- [Brief]:
Copy out again, unchanged, the listing below from the line that has "(266, 50) none" through the line that has "(433, 830) none".

- [Data shown]:
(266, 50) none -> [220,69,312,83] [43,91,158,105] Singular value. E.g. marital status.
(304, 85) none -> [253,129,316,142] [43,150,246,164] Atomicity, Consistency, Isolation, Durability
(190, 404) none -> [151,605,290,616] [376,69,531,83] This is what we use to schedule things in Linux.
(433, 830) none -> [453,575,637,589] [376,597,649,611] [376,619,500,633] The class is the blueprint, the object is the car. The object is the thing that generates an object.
...
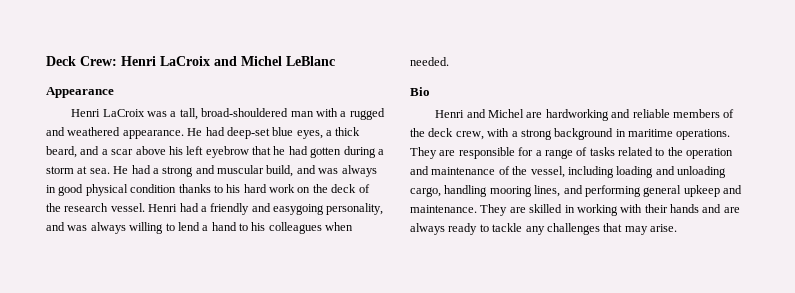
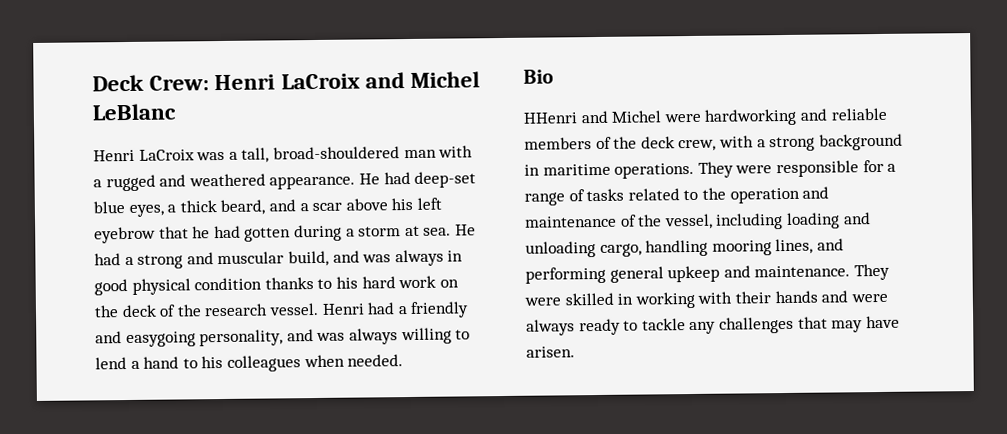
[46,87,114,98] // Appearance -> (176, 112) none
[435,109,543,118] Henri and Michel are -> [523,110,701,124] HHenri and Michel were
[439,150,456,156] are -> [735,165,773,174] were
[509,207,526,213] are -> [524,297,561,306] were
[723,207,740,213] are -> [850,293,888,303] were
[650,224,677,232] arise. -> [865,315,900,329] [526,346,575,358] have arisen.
* * *
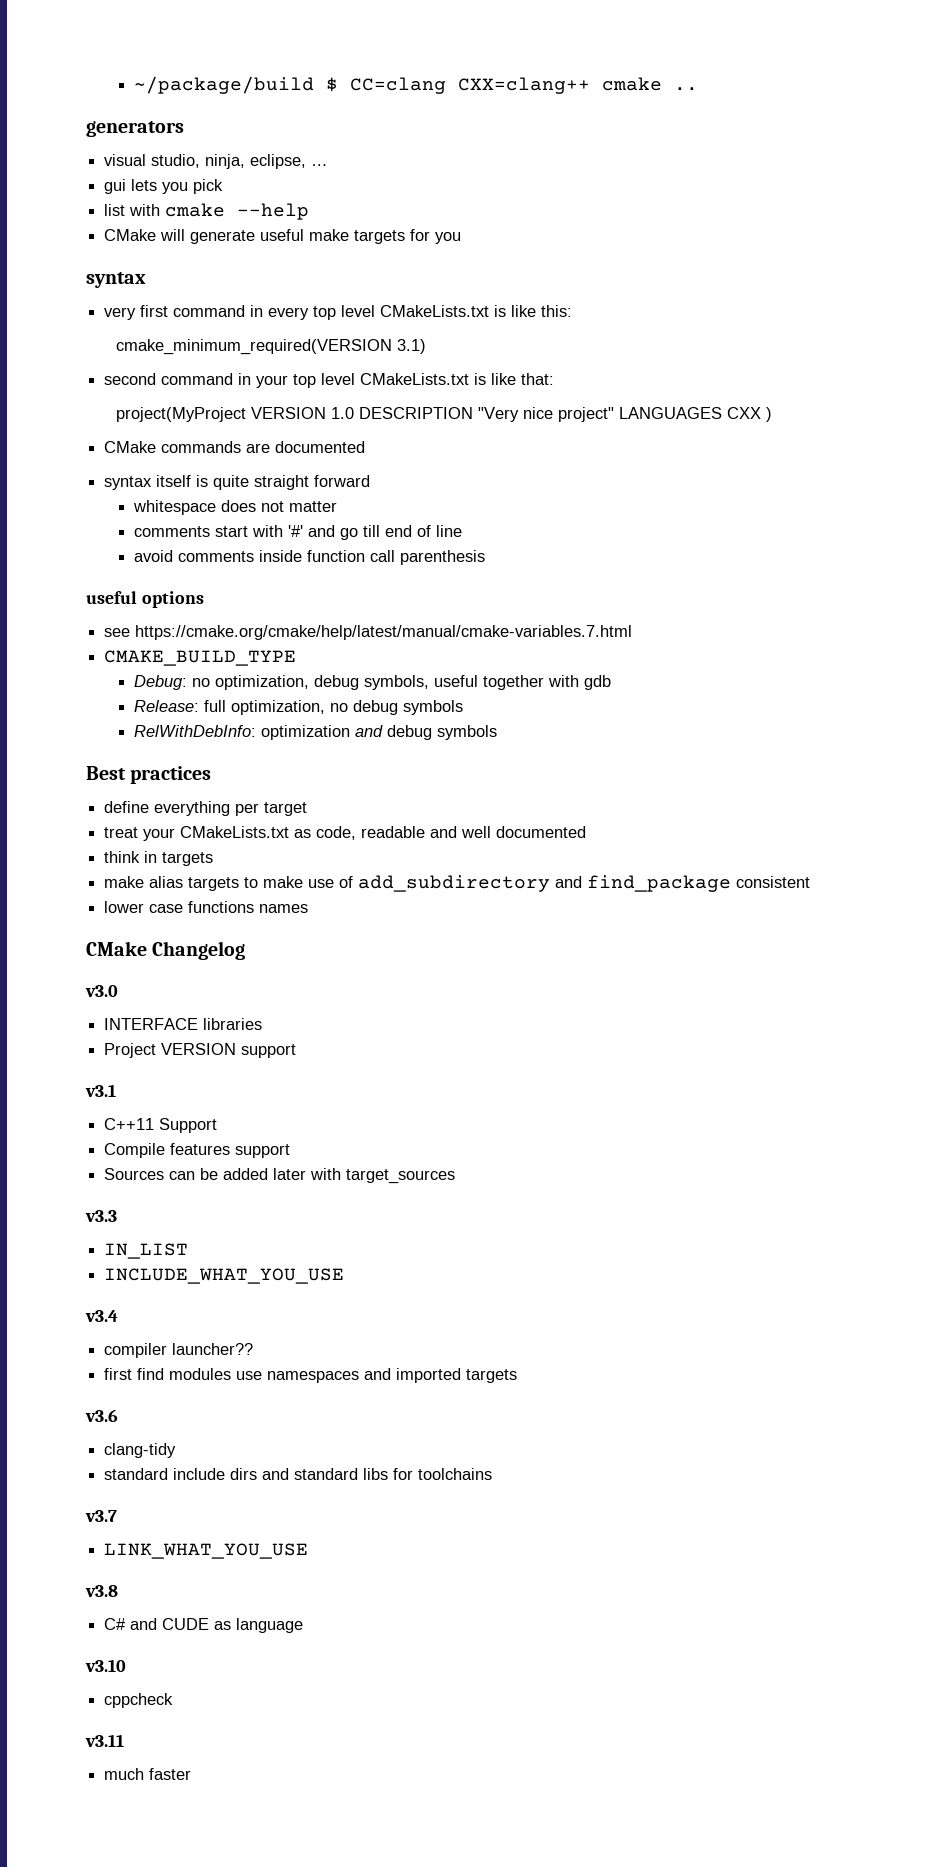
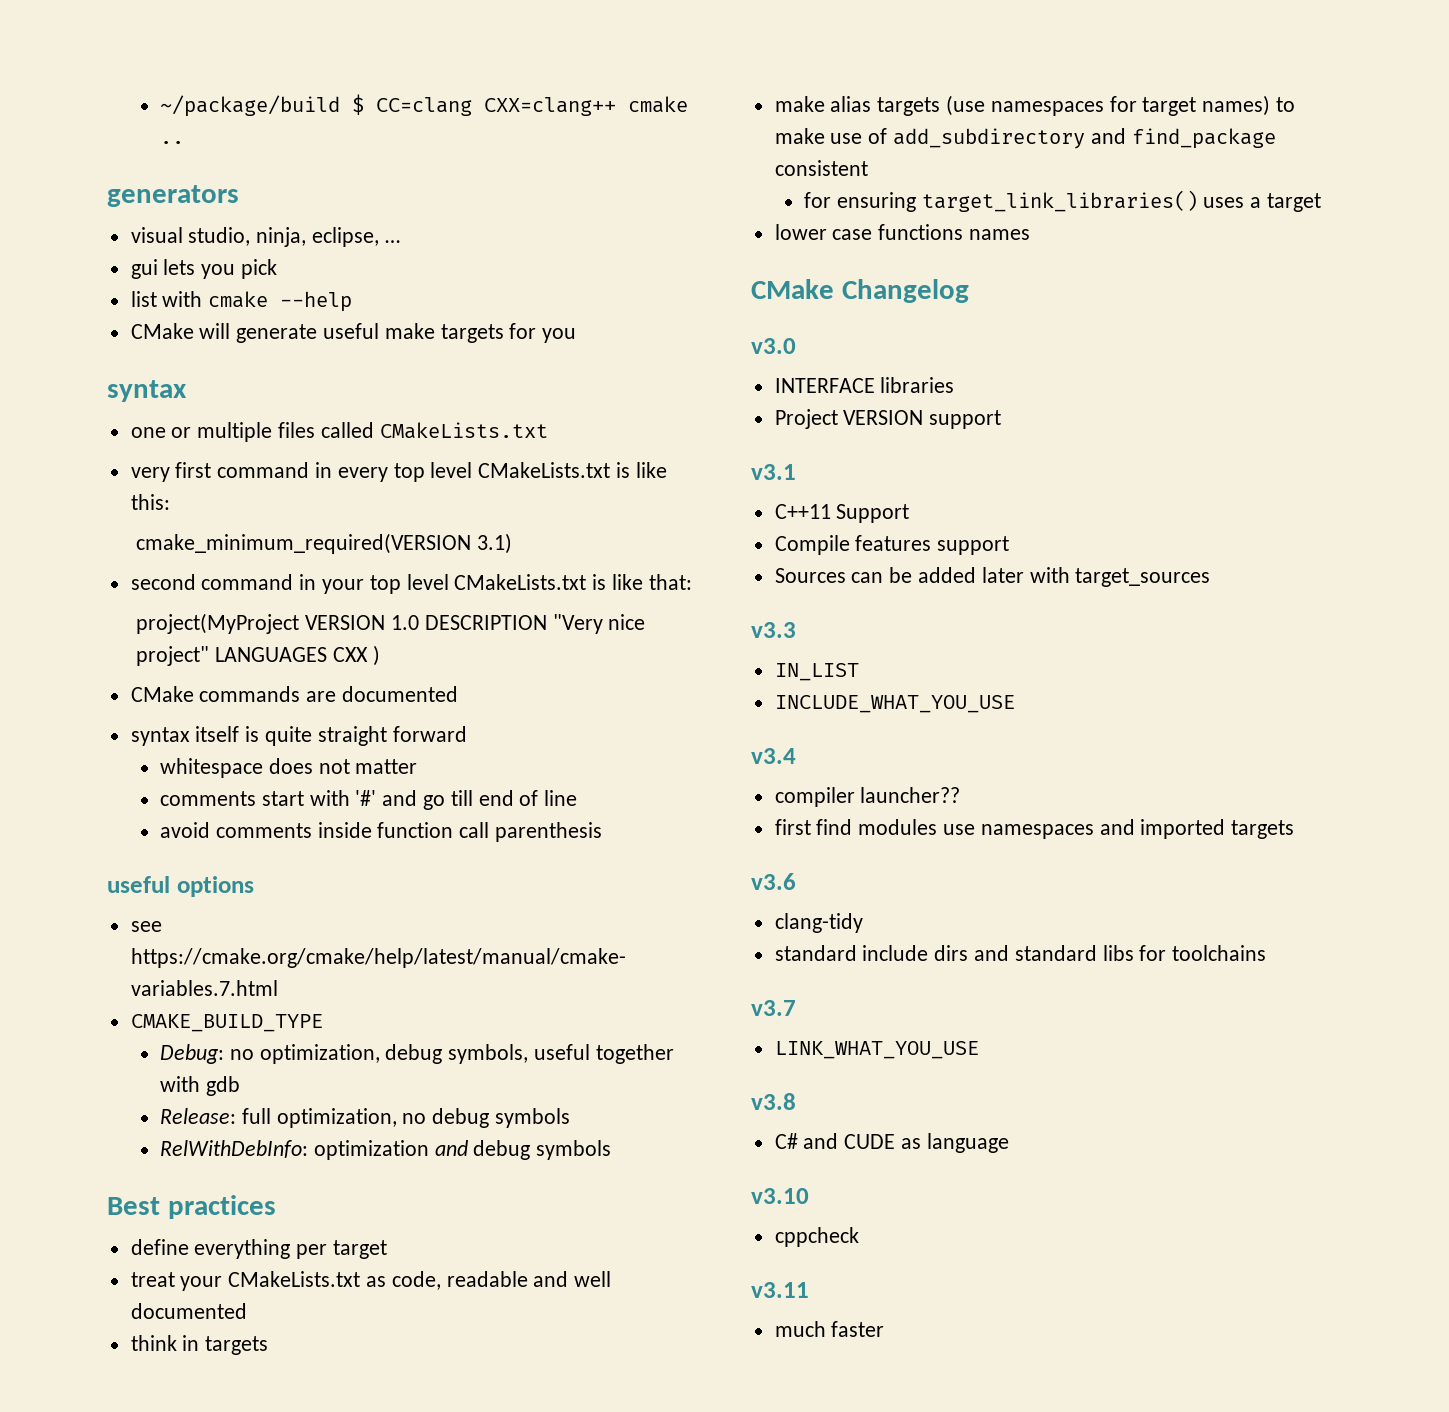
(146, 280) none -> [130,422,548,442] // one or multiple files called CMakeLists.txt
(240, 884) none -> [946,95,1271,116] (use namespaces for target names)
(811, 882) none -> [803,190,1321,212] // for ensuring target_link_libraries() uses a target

- [Solution below]:
(266, 50) none -> [220,69,312,83] [43,91,158,105] Singular value. E.g. marital status.
(304, 85) none -> [253,129,316,142] [43,150,246,164] Atomicity, Consistency, Isolation, Durability
(190, 404) none -> [151,605,290,616] [376,69,531,83] This is what we use to schedule things in Linux.
(433, 830) none -> [453,575,637,589] [376,597,649,611] [376,619,500,633] The class is the blueprint, the object is the car. The object is the thing that generates an object.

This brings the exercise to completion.